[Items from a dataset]

***

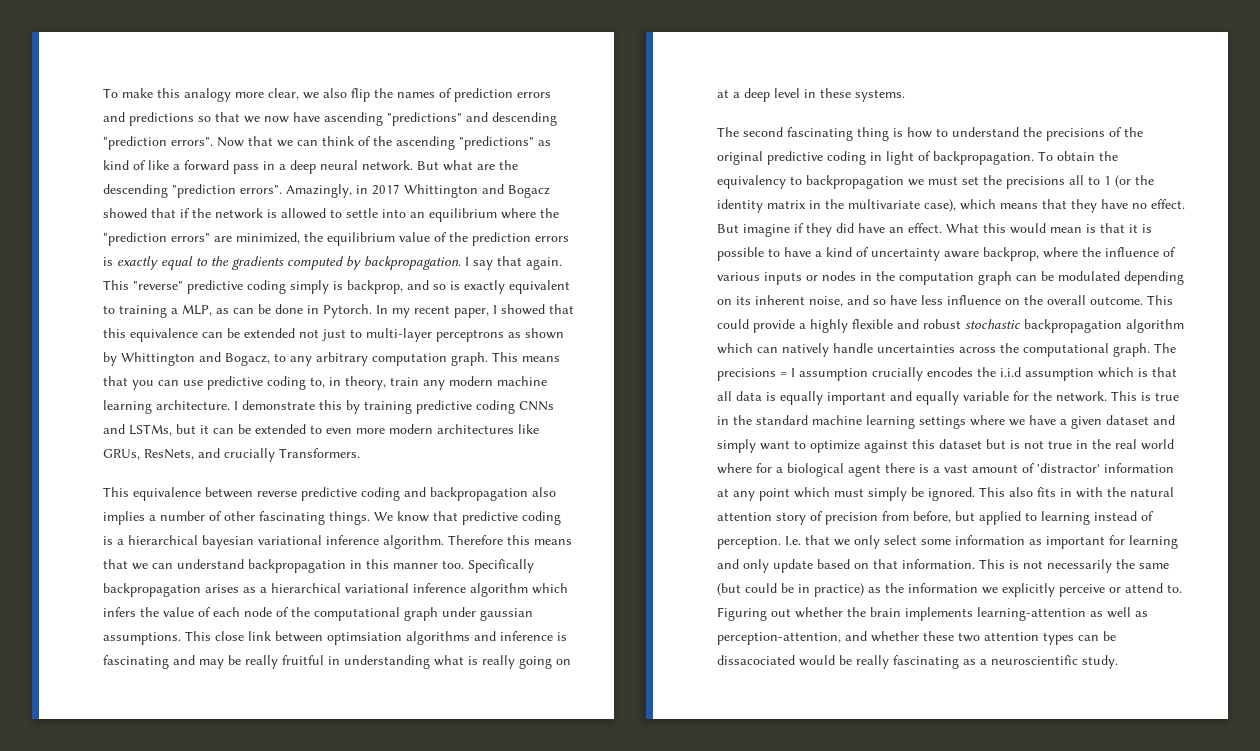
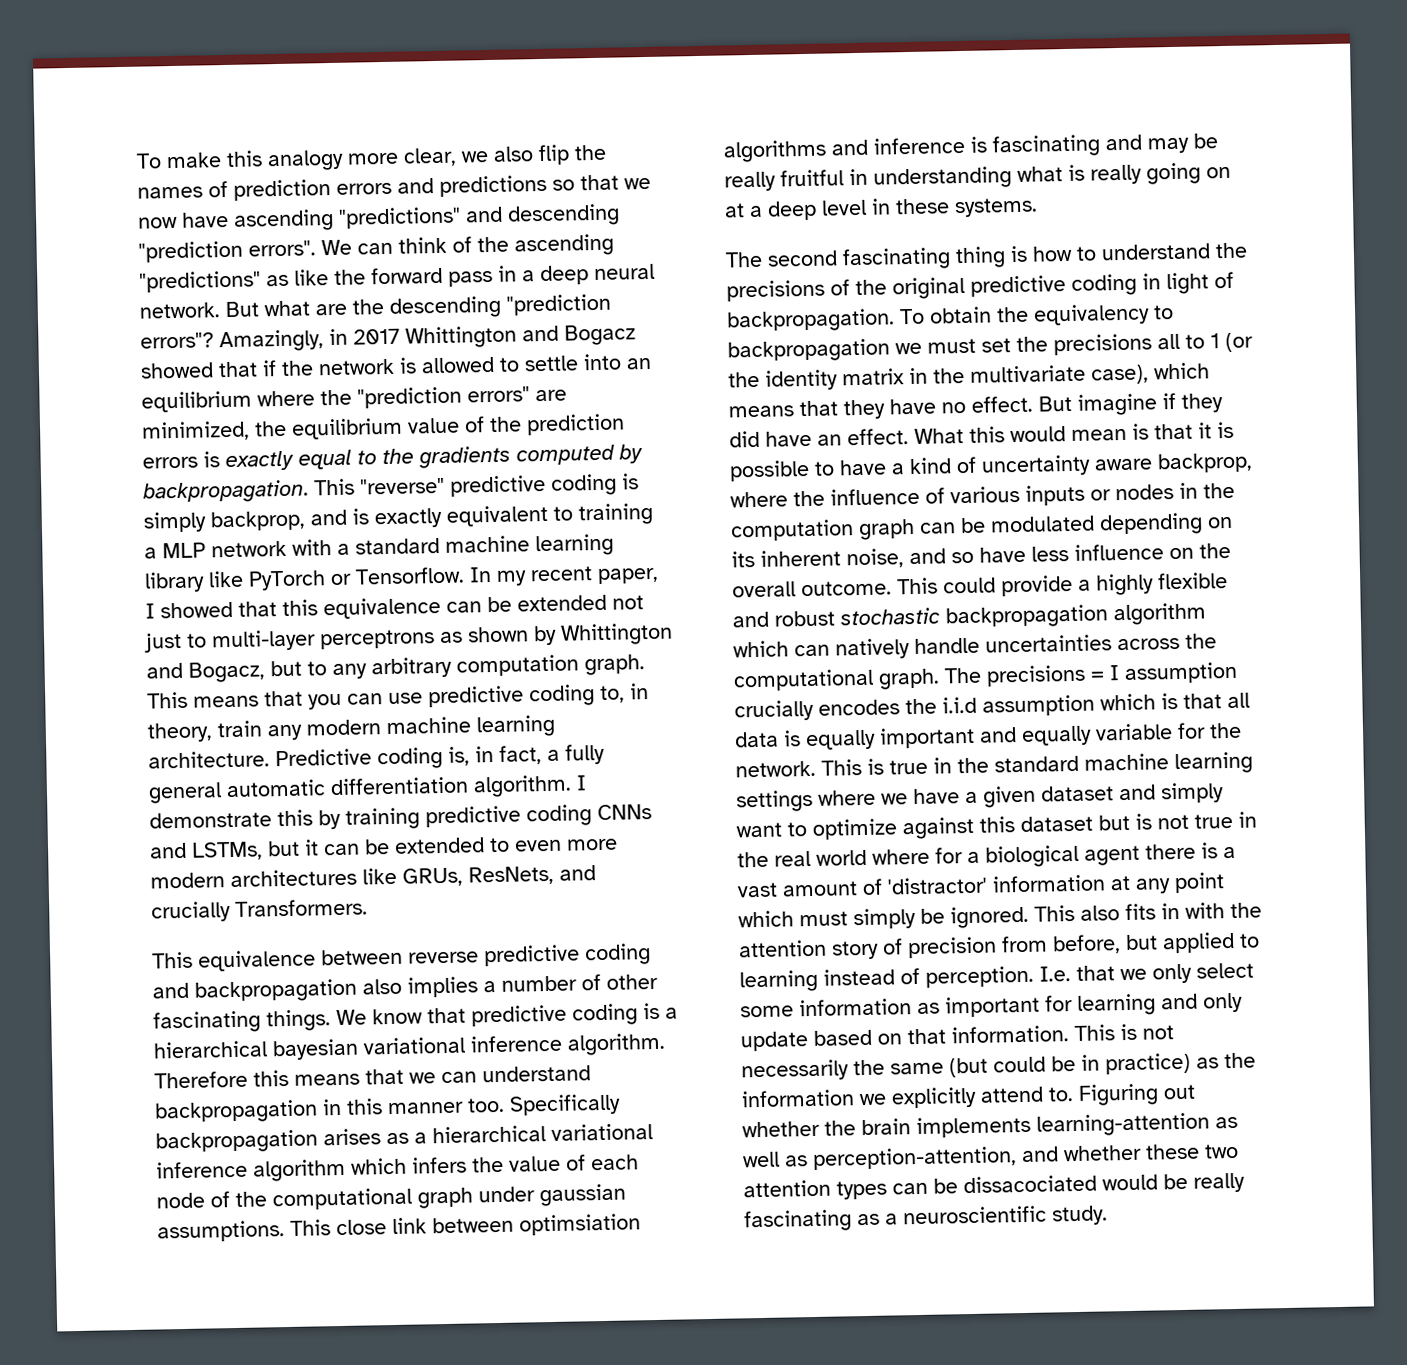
- Now that we can think of the ascending "predictions" as kind of like a forward pass in a deep neural network.
+ We can think of the ascending "predictions" as like the forward pass in a deep neural network.
- But what are the descending "prediction errors".
+ But what are the descending "prediction errors"?
- I say that again.
- This "reverse" predictive coding simply is backprop, and so is exactly equivalent to training a MLP, as can be done in Pytorch.
+ This "reverse" predictive coding is simply backprop, and is exactly equivalent to training a MLP network with a standard machine learning library like PyTorch or Tensorflow.
- In my recent paper, I showed that this equivalence can be extended not just to multi-layer perceptrons as shown by Whittington and Bogacz, to any arbitrary computation graph.
+ In my recent paper, I showed that this equivalence can be extended not just to multi-layer perceptrons as shown by Whittington and Bogacz, but to any arbitrary computation graph.
+ Predictive coding is, in fact, a fully general automatic differentiation algorithm.
- This also fits in with the natural attention story of precision from before, but applied to learning instead of perception.
+ This also fits in with the attention story of precision from before, but applied to learning instead of perception.
- This is not necessarily the same (but could be in practice) as the information we explicitly perceive or attend to.
+ This is not necessarily the same (but could be in practice) as the information we explicitly attend to.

***

## GOAL OF THE EXERCISE:
Take the records from their first line through the line containing "done in Pytorch." and please return exactly those lines, both ends included, minus the pictures.

## EXERCISE RESPONSE:
- Now that we can think of the ascending "predictions" as kind of like a forward pass in a deep neural network.
+ We can think of the ascending "predictions" as like the forward pass in a deep neural network.
- But what are the descending "prediction errors".
+ But what are the descending "prediction errors"?
- I say that again.
- This "reverse" predictive coding simply is backprop, and so is exactly equivalent to training a MLP, as can be done in Pytorch.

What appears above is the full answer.